→ **What is required**
Could you set down, exactly as they stand, only the lines from the one containing "Dark Fairy costume: 4" through the end of the listing?

→ **Supplied records**
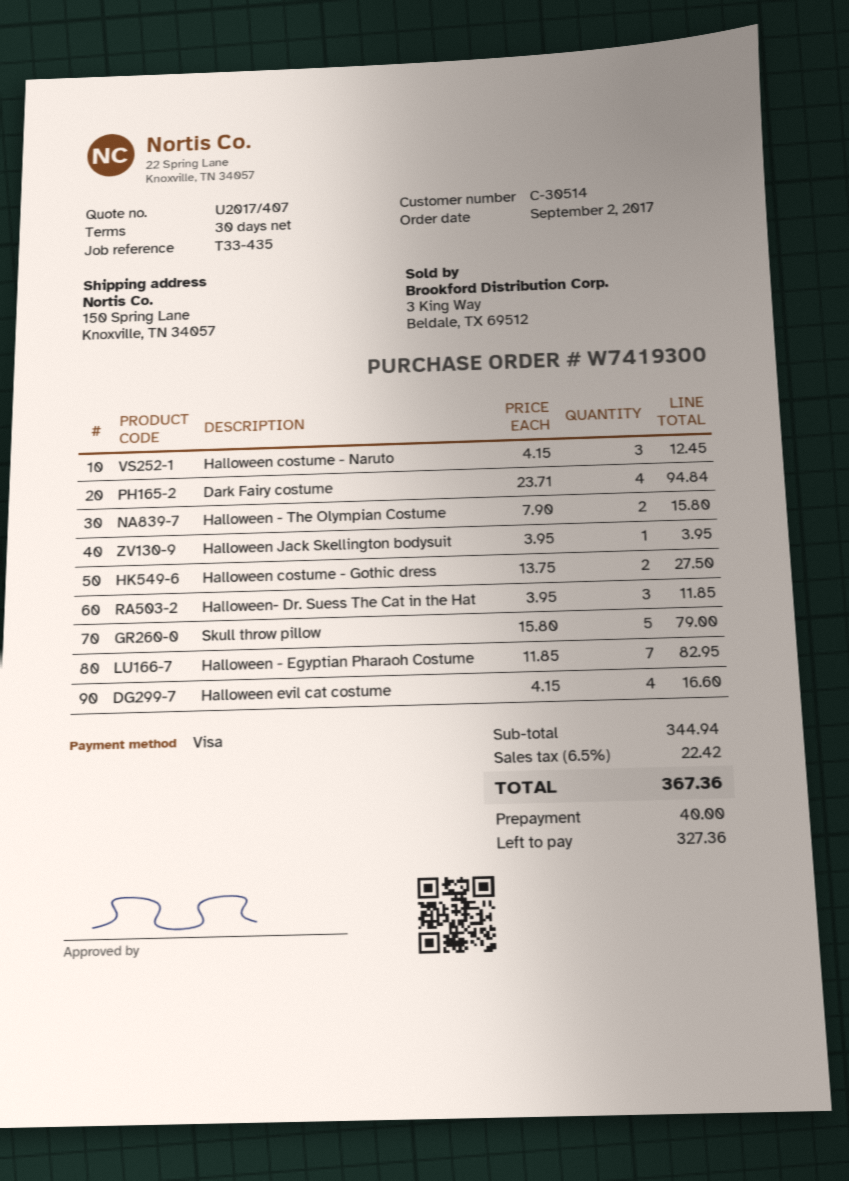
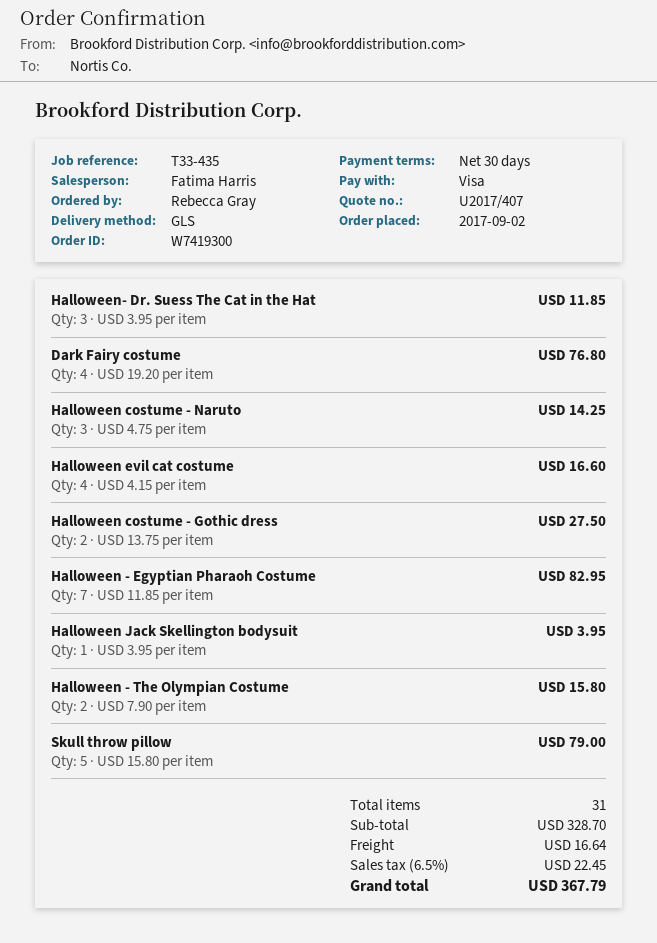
Halloween costume - Naruto: 3 x 4.15 = 12.45 -> 3 x 4.75 = 14.25
Dark Fairy costume: 4 x 23.71 = 94.84 -> 4 x 19.20 = 76.80
subtotal: 344.94 -> 328.70
shipping: none -> 16.64
tax: 6.5% = 22.42 -> 6.5% = 22.45
total: 367.36 -> 367.79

→ **Finished task**
Dark Fairy costume: 4 x 23.71 = 94.84 -> 4 x 19.20 = 76.80
subtotal: 344.94 -> 328.70
shipping: none -> 16.64
tax: 6.5% = 22.42 -> 6.5% = 22.45
total: 367.36 -> 367.79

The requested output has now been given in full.